2 cups chopped fresh broccoli
2 small zucchini, julienned
1/2 cup chopped red bell pepper

* for the chicken, I sliced the breast lengthwise, then cubed into bite size pieces, browned them in bacon grease. EVOO or butter would work as well. Lightly season as it cooks salt, pepper, italian seasonings, onion powder to taste. After chicken or shrimp is lightly browned or cooked thru (dont overcook!) reserve juice in pan


Directions
Bring a large pot of lightly salted water to a boil. Add pasta, and cook for 8 to 10 minutes, or until al dente (texas translation- rare to med rare!); drain.
While pasta is cooking, melt cream cheese and butter in a skillet with reserved chicken juice/shrimp juice over low heat. Stir until smooth. Stir in milk, and season with garlic powder, salt, and pepper. Simmer for 3 minutes, or until thickened, stirring constantly.
Mix in chicken, broccoli, zucchini, and red pepper. Cook 3 minutes over medium heat, then reduce heat, and simmer 5 minutes, or until vegetables are tender. Serve over fettuccini or pasta of your choice!

Simple, easy, delicious!


----------



## poco jim (Jun 28, 2010)

Sounds excellent, going to have to try this, Thanks.


----------



## Captain Dave (Jul 19, 2006)

You can sub Redfeech lions in there or other thick feech as well . I made something like this for the kids ..I draw a limit on 1/2 stick of budder nowadays.. Its the over 50 surviver club. lol .


----------



## Red3Fish (Jun 4, 2004)

Some of you pro cooks will throw empty beer cans at me, but I make shrimp fetichinne LOL (no I cant spell Italian!) with the store bought alfredo sauce.

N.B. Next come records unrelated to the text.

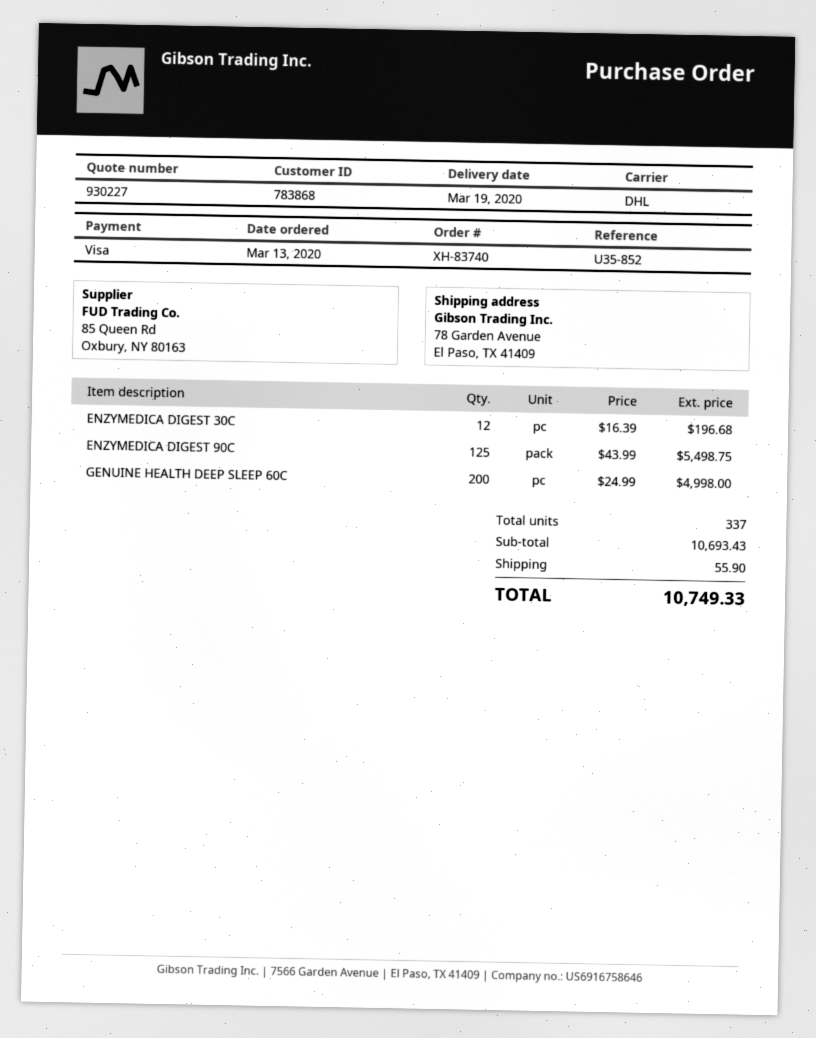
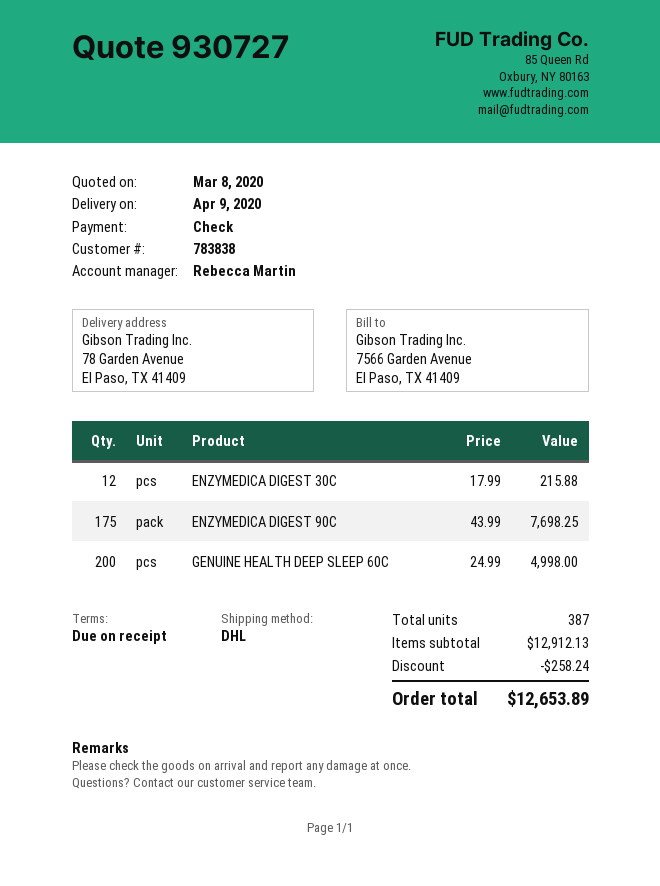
quote number: 930227 -> 930727
delivery date: 2020-03-19 -> 2020-04-09
customer number: 783868 -> 783838
payment method: Visa -> cheque
ENZYMEDICA DIGEST 30C: 12 x 16.39 = 196.68 -> 12 x 17.99 = 215.88
ENZYMEDICA DIGEST 90C: 125 x 43.99 = 5498.75 -> 175 x 43.99 = 7698.25
total quantity: 337 -> 387
subtotal: 10693.43 -> 12912.13
discount: none -> 258.24
shipping: 55.90 -> none
total: 10749.33 -> 12653.89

Put about 4 tbls of oil in a bowl, garlic salt, pepper, a little cayanne and I use fresh garlic minced up in in one of those bowl and pestle things. Probably could just use garlic powder. Then throw in peeled and tailed shrimp and toss real good. 

Take shrimp out and cook on medium high in a skillet, turning occasionally, until seared and done. Might have to taste a time or two to get done just right.....takes a little longer than you would expect for shrimp, just lying there on a hot skillet. The searing adds a little extra taste to the shrimp.

Heat Alfredo sauce in micro, and toss shrimp, cooked noodles, and sauce together. Usually I buy two jars of the Alfredo, one isn't quite enough.

Sometimes add mushrooms with shrimp, sometimes sprinkle chopped green onions on top, sometimes parmesian sprinkled on top...what ever sounds good!

Really quick and easy and good. Peeling the shrimp takes the most time, and I am pretty fast at peeling. LOL

Later
R3F


----------